Il laterale vede, invece, una posizione alternativa per lo specchietto tra le due, in più l'Alfa predilige la scelta della maniglia posteriore "annegata" mentre la tedesca sceglie un percorso tradizionale. La tedesca ha in più anche il terzo vetro posteriore mentre l'Alfa non lo prevede, così come in avanti ha un piccolo vetro tra il montante e lo specchietto.
Sotto la carrozzeria, poi, ci saranno parecchie differenze. Su questo ne sono sicuro.

19/07/09

Porsche-Volkswagen, una fusione da 8 miliardi

Secondo i quotidiani tedeschi siamo giunti alla redde rationem, alla resa dei conti finale. Il gruppo Porsche per riuscire ad acquisire Volkswagen si è indebitato troppo ed ora proprio VW è pronta all'acquisizione.
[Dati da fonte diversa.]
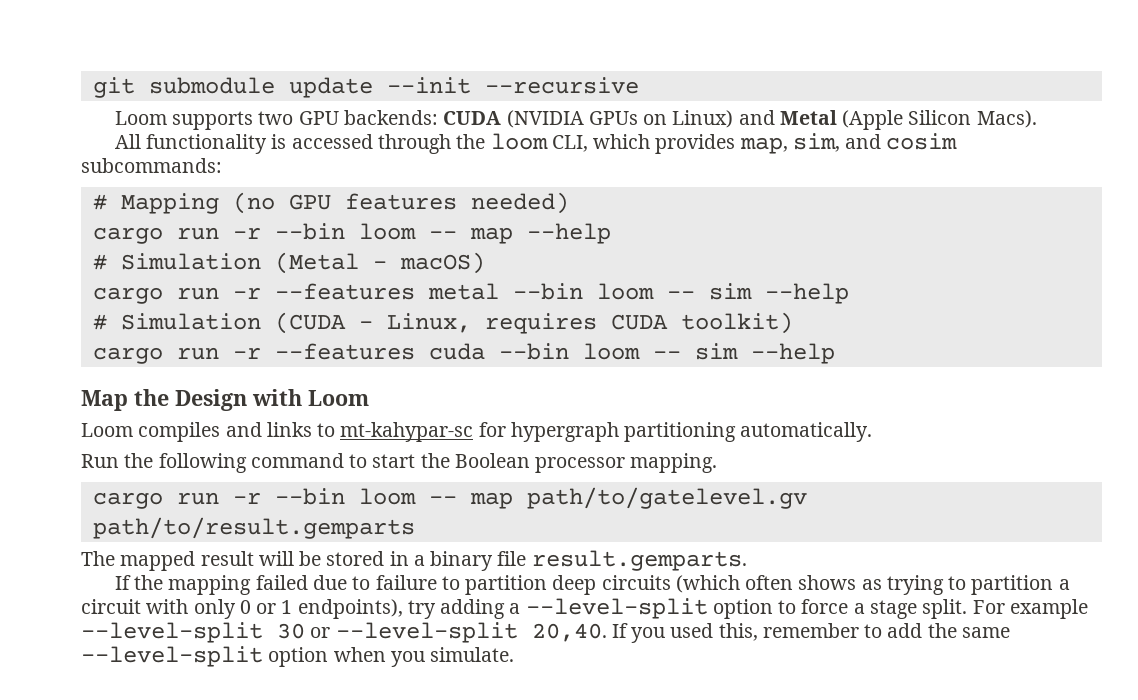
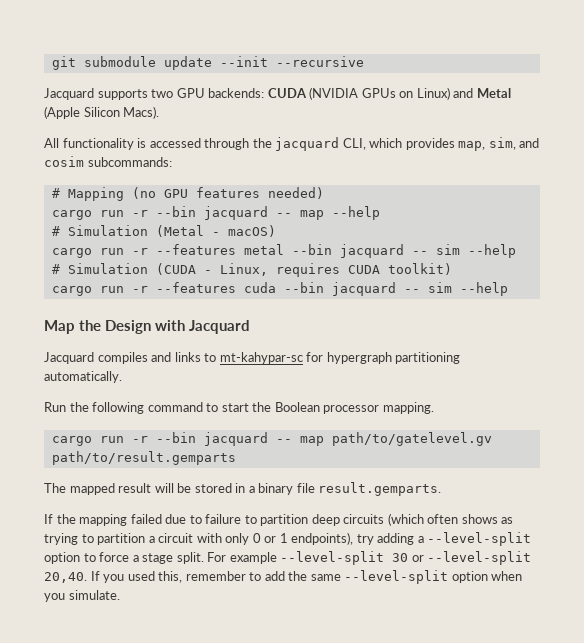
- Loom supports two GPU backends: CUDA (NVIDIA GPUs on Linux) and Metal (Apple Silicon Macs).
+ Jacquard supports two GPU backends: CUDA (NVIDIA GPUs on Linux) and Metal (Apple Silicon Macs).
- All functionality is accessed through the loom CLI, which provides map, sim, and cosim subcommands:
+ All functionality is accessed through the jacquard CLI, which provides map, sim, and cosim subcommands:
- cargo run -r --bin loom -- map --help
+ cargo run -r --bin jacquard -- map --help
- cargo run -r --features metal --bin loom -- sim --help
+ cargo run -r --features metal --bin jacquard -- sim --help
- cargo run -r --features cuda --bin loom -- sim --help
+ cargo run -r --features cuda --bin jacquard -- sim --help
- Map the Design with Loom
- Loom compiles and links to mt-kahypar-sc for hypergraph partitioning automatically.
+ Map the Design with Jacquard
+ Jacquard compiles and links to mt-kahypar-sc for hypergraph partitioning automatically.
- cargo run -r --bin loom -- map path/to/gatelevel.gv path/to/result.gemparts
+ cargo run -r --bin jacquard -- map path/to/gatelevel.gv path/to/result.gemparts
Insomma, Davide voleva mangiare Golia, ma alla fine Golia ha prevalso. L'affermazione è giunta anche sull'autorevole quotidiano italiano, Il Sole 24 ore che pubblica la notizia nel quotidiano di ieri L'informazione vede anche il gruppo Porsche indebitato di dieci miliardi di euro nei confronti dei creditori, una somma troppo elevata per il piccolo gruppo di auto sportive. L'unica soluzione è la fusione con l'auto del popolo germanica.
La cosa per me è divertente. In passato le due marche tentarono di costruire una piccola autovettura, per la fascia alta veniva marchiata da Porsche mentre in quella bassa dalla VW. Non fu un grande successo.
In tempi recenti la Porsche ha usato molte volte la banca organi della VW per la Cayenne, soprattutto per il comparto motoristico, ed ancora oggi potrebbe farlo per quanto riguarda la Panamera.
Il giudizio finale dovrebbe arrivare il prossimo 28 luglio, quando è previsto un cda tra la famiglia Pieche e la famiglia Porsche, che detengono il possesso del marchio.